Некоторое время сижу молча, смотрю в окно. Улыбка с лица так и не сползает. Конечно, я понимаю, зачем он всё это говорит и делает. Почему так часто поднимает эту тему: из-за долгого отсутствия у меня отношений с противоположным полом. Друг каждый раз пытается понять причину и ищет любые возможности избавить меня от одиночества, считая, что мне это необходимо. Что я и сама этого хочу, просто не говорю об этом. Но на самом деле мне просто наплевать. Я давно смирилась и забила на эту мысль. Для меня это чисто физиологическая потребность хоть иногда почувствовать чьё-то тепло. Не более. И я уже очень давно научилась жить, заглушая и давя эту самую физиологическую потребность. Иногда мне хочется всё объяснить другу, рассказать о причинах такого поведения, но, в конечном итоге, я просто не нахожу слов, не могу сформулировать мысль, а потому молчу.
— Лёнька! — спустя какое-то время всё-таки зову его, совершенно не волнуясь о том, что могу разбудить спящую Риту.
Друг явно медлит пару секунд, но затем-таки возвращается в кухню, замирает в дверях с кружкой чая.
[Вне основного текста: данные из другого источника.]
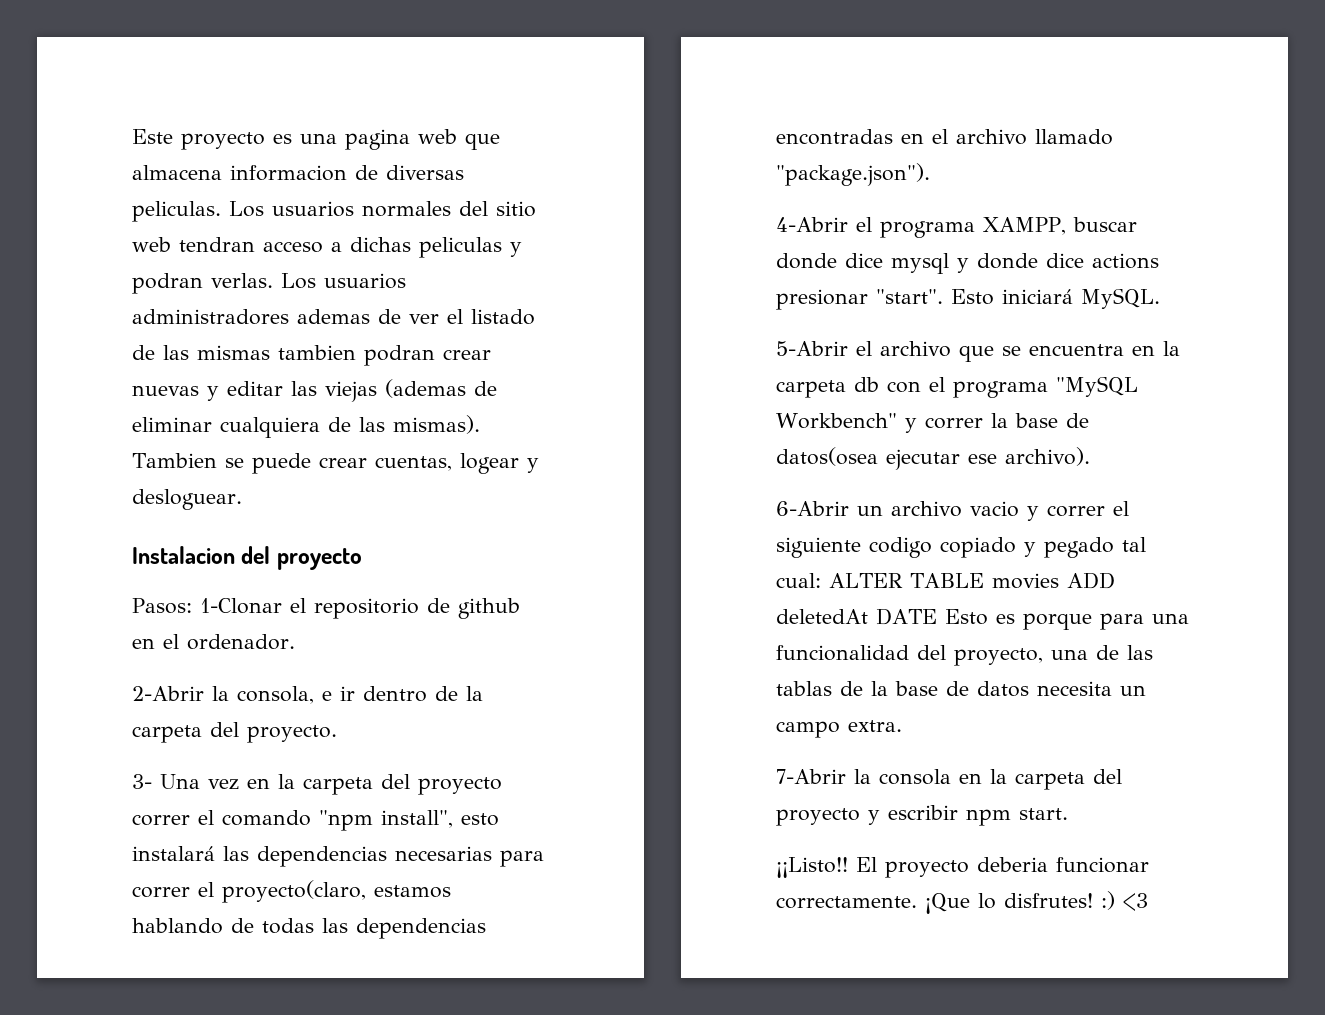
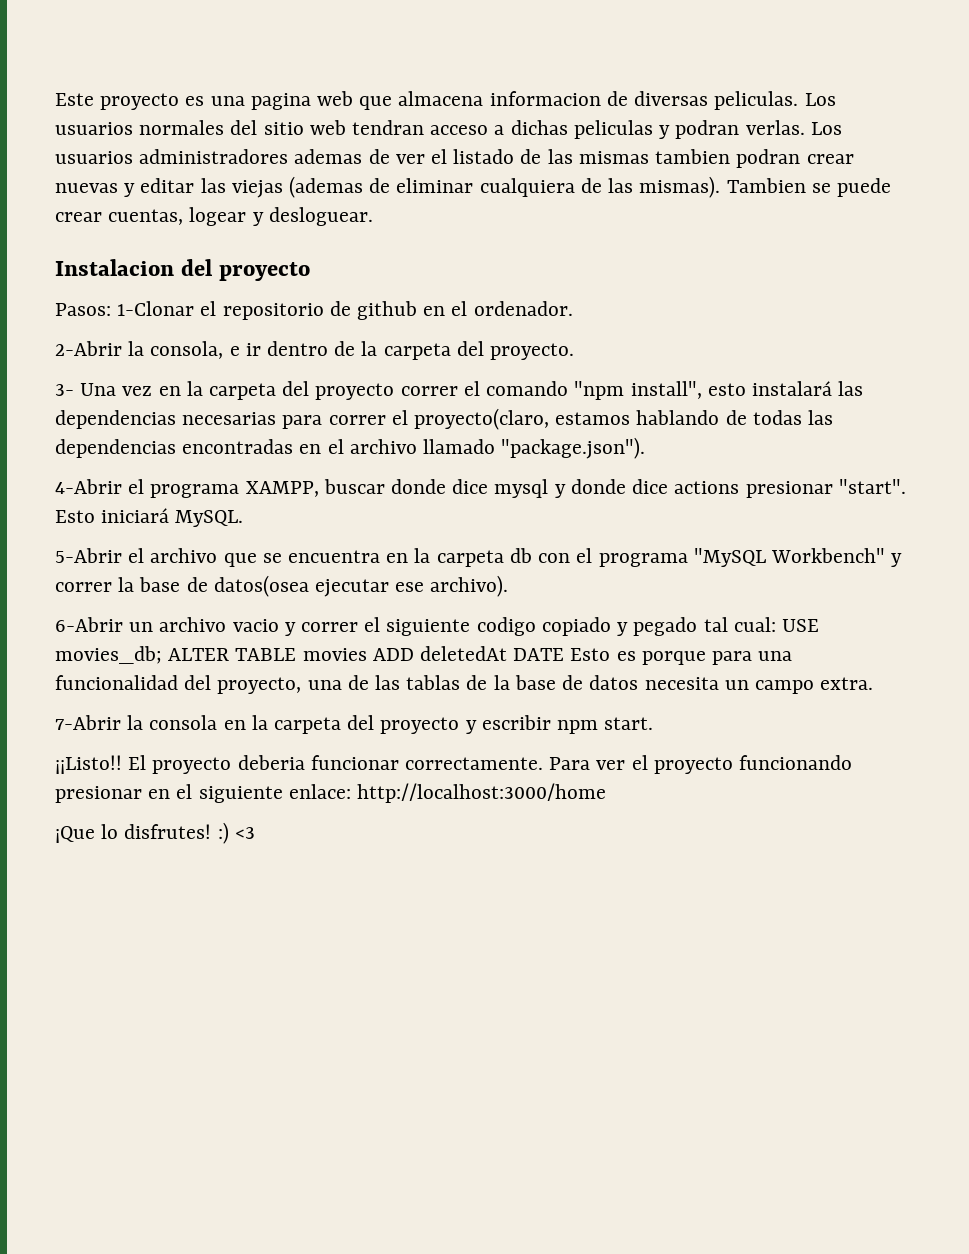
(821, 580) none -> [781,619,819,632] [55,646,162,664] USE movies_db;
(917, 902) none -> [549,755,853,774] [55,783,607,803] Para ver el proyecto funcionando presionar en el siguiente enlace: http://localhost:3000/home //

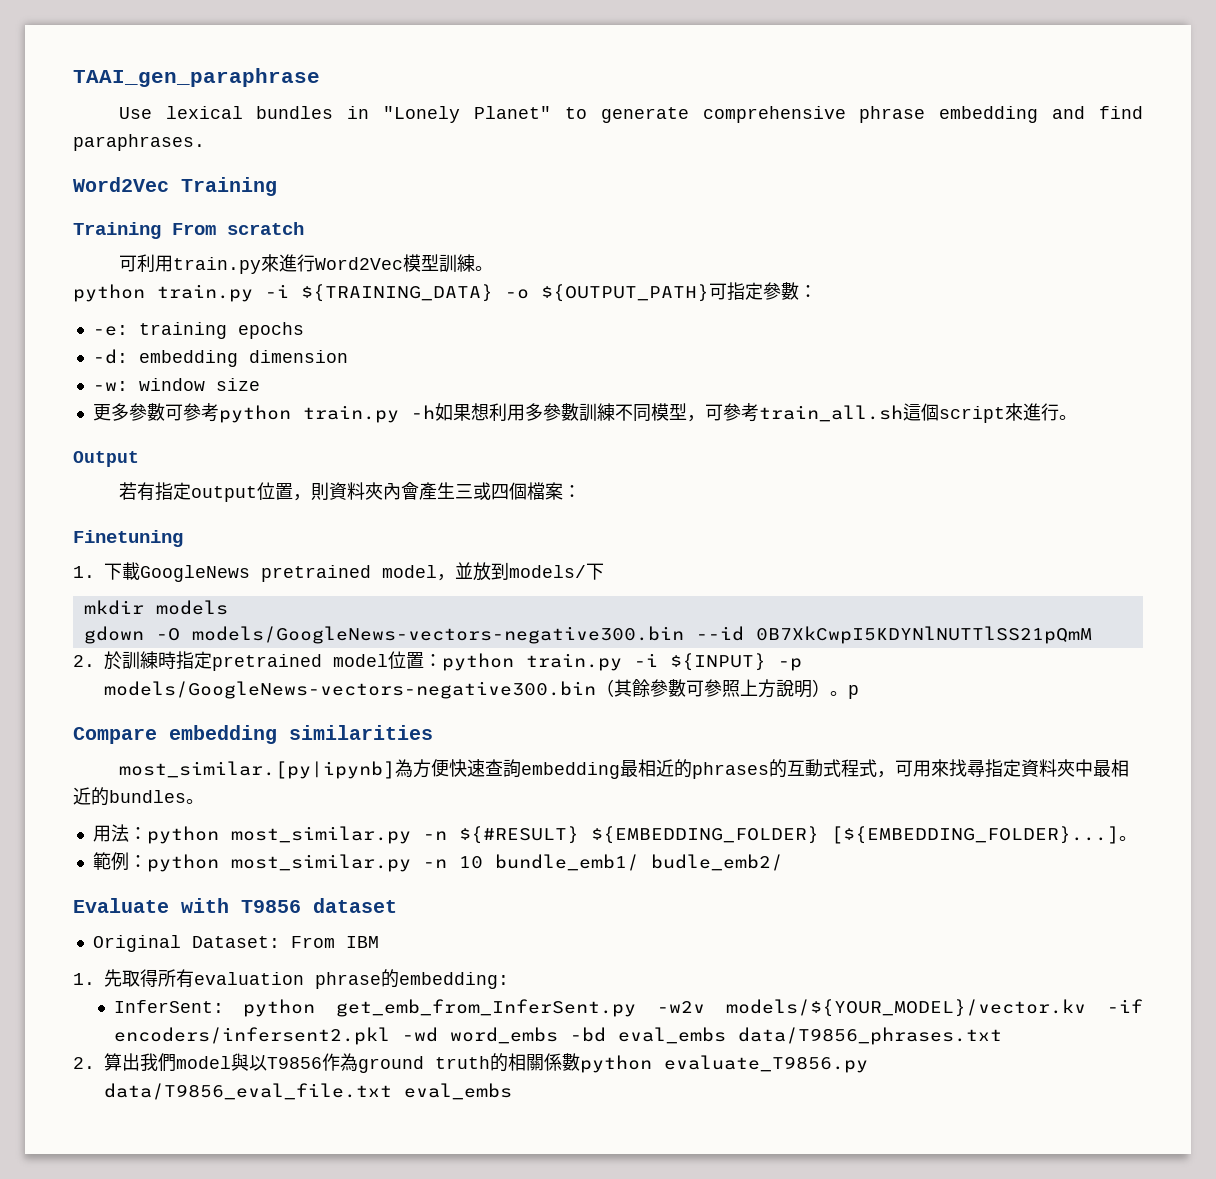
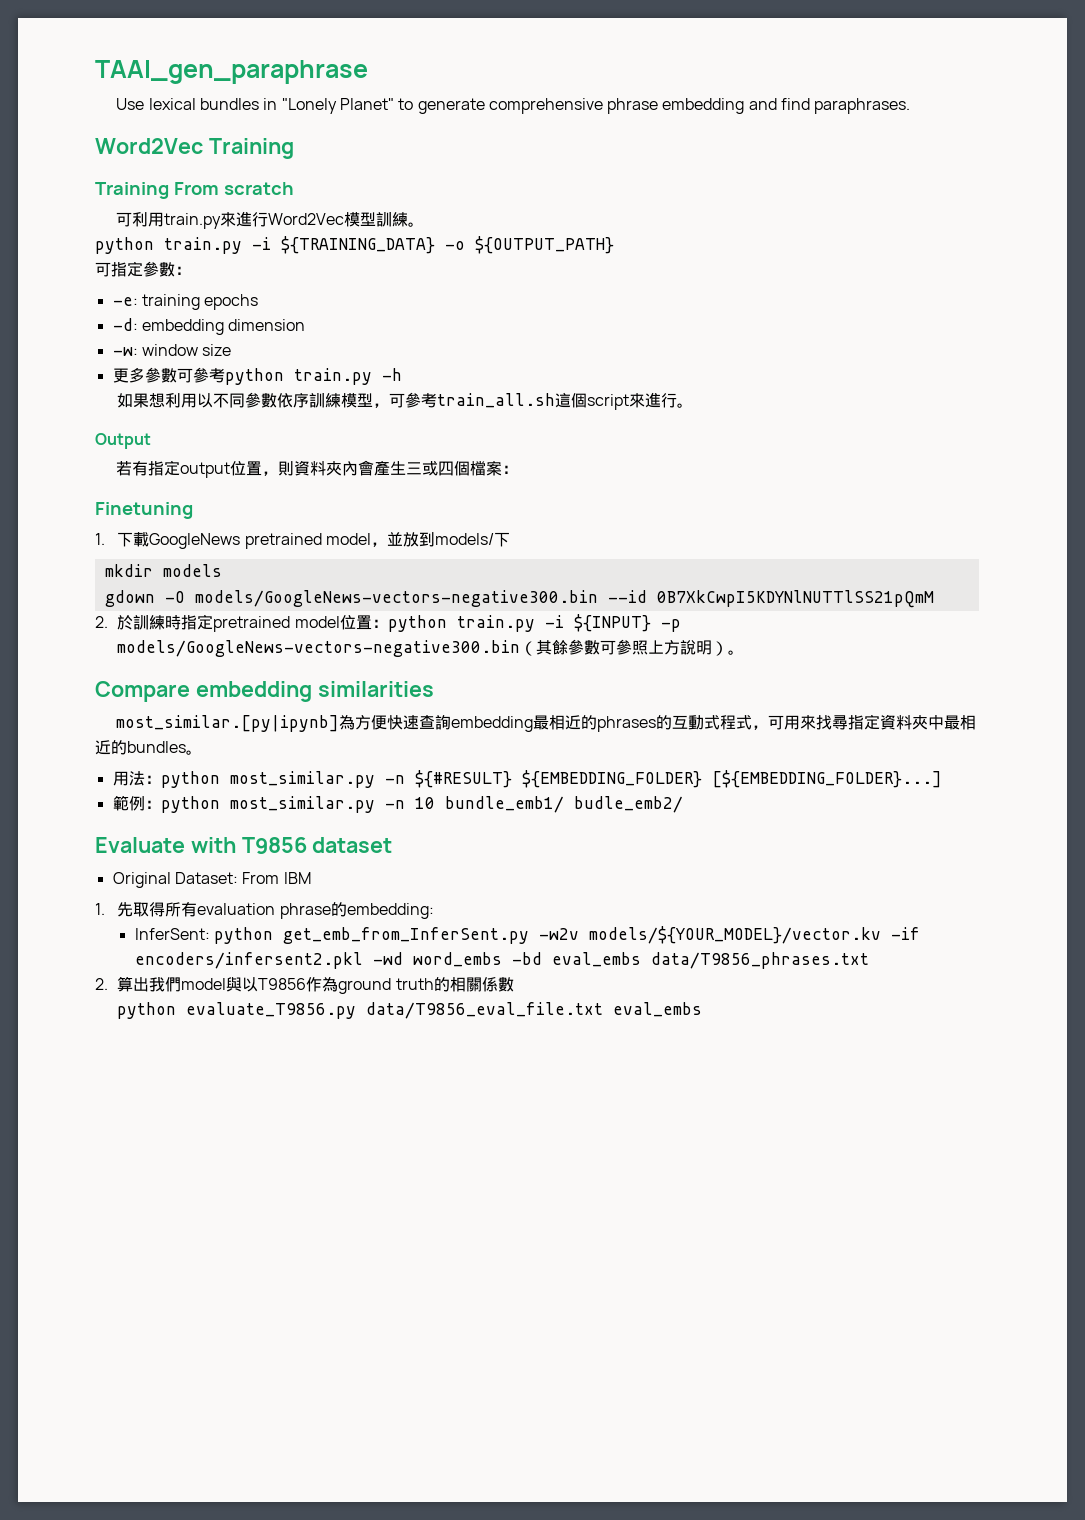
(709, 293) none -> (614, 245) //
(435, 412) none -> (402, 374) //
[524,403,651,422] 多參數訓練不同 -> [197,392,342,408] 以不同參數依序訓練
[848,685,859,699] p -> (745, 652) none
[1118,836,1137,841] 。 -> (942, 779) none
(580, 1062) none -> (514, 984) //

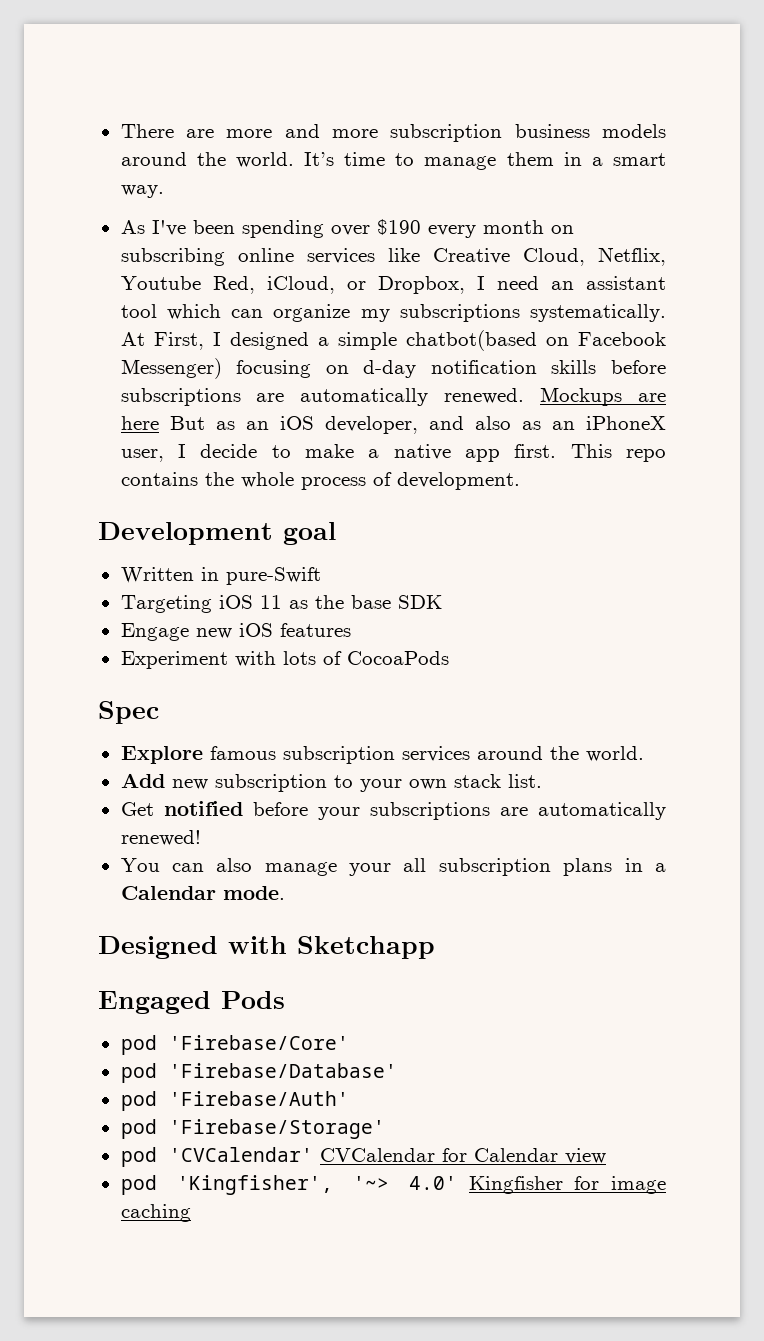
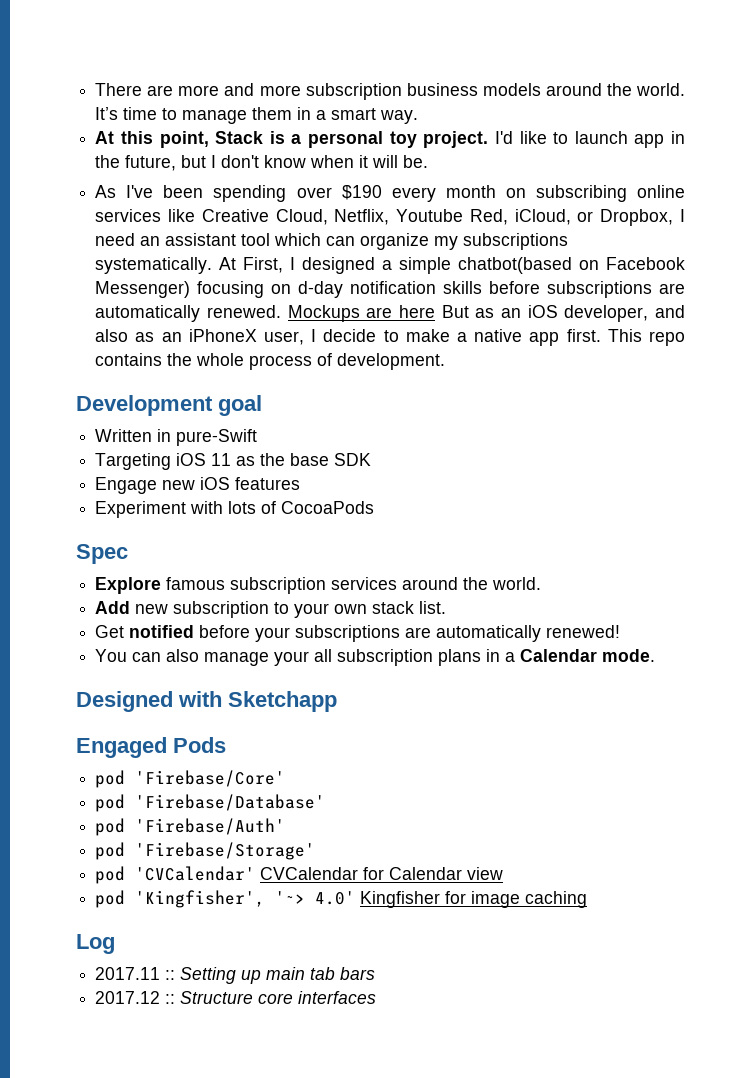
(164, 191) none -> [95,131,685,148] [95,155,429,171] // At this point, Stack is a personal toy project. I'd like to launch app in the future, but I don't know when it will be.
(191, 1213) none -> [76,934,115,954] [95,967,376,984] [95,991,377,1004] // Log // 2017.11 :: Setting up main tab bars // 2017.12 :: Structure core interfaces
— Чего? — слегка обиженным тоном спрашивает парень.
— Если Сашка позвонит, я пойду с ним прогуляться.
— М, — он помешивает напиток чайной ложкой с видом полного безразличия. На меня не смотрит. Обиделся, видать.
— И если разговор всё-таки зайдёт за тебя, то я обязательно поинтересуюсь насчёт Никиты.
Мне наконец-то удаётся привлечь его внимание. Хотя теперь он не выглядит таким перепуганным, как до этого.
— Но я спрошу аккуратно, как бы невзначай. Он ничего не заподозрит… Обещаю.
Друг какое-то время смотрит на меня, а затем опускает глаза и произносит тихое: «Угу».
* * * *
Дал слово — держи?
Ну да, особенно, когда ты так уверенно заявил об этом своему близкому другу. Тут уж теперь не отвертишься.
Сашка позвонил примерно в пятом часу и довольно прямо спросил, не передумала ли я. Нет, я, конечно, поломалась пару секунд, построила глазки и рожи Лёньке, который тем временем злобно шипел и ворчал на меня, но так, чтобы Сашка на той стороне телефонной линии ничего не услышал, но после всё-таки согласилась. Друг даже облегчённо выдохнул, когда услышал от меня короткое: «Где встретимся?». Такое впечатление, что эта прогулка больше нужна ему, чем мне. И тем не менее уже через двадцать минут я была готова.
Лёнька, всё так же неустанно подгоняя в спину, фактически выгнал меня из квартиры, напоследок прибавив:
— Чтоб до утра духу твоего дома не было!
— Так мне же на работу утром. Или ты забыл? — удивлённо попыталась возразить я, стоя уже в подъезде.